-- SUPPLIED RECORDS follows --

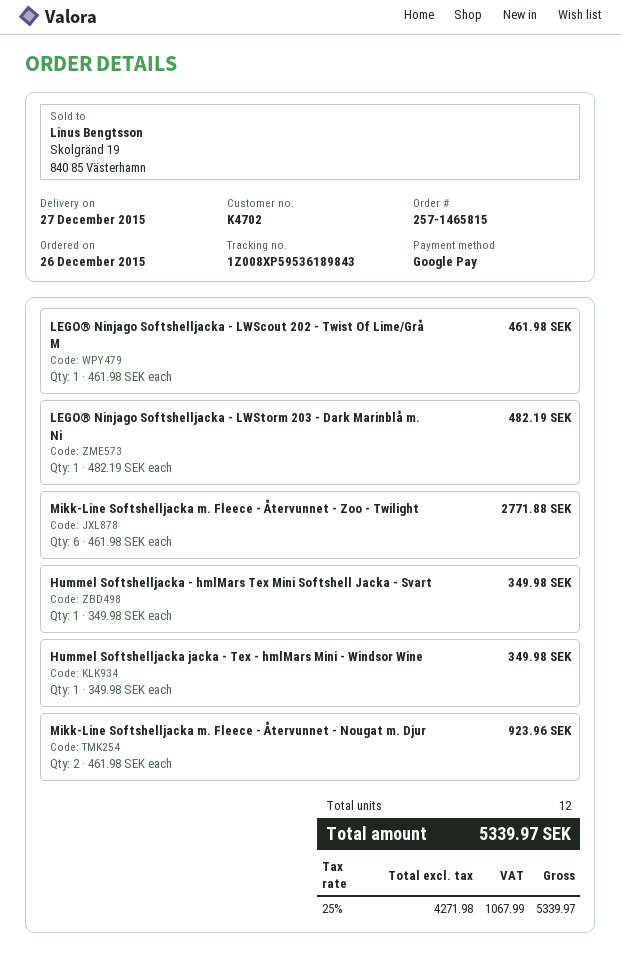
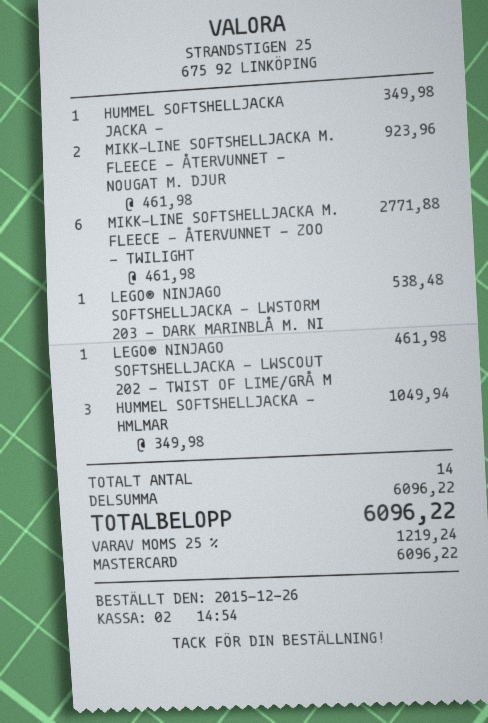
payment method: Google Pay -> Mastercard
LEGO® Ninjago Softshelljacka - LWStorm 203 - Dark Marinblå m. Ni: 1 x 482.19 = 482.19 -> 1 x 538.48 = 538.48
Hummel Softshelljacka - hmlMars Tex Mini Softshell Jacka - Svart: 1 x 349.98 = 349.98 -> 3 x 349.98 = 1049.94
total quantity: 12 -> 14
tax: 25% = 1067.99 -> 25% = 1219.24
total: 5339.97 -> 6096.22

-- SUPPLIED RECORDS concluded --

WHAT TO WORK ON
Search the data and copy each line containing "total".

RESPONSE AREA
total quantity: 12 -> 14
total: 5339.97 -> 6096.22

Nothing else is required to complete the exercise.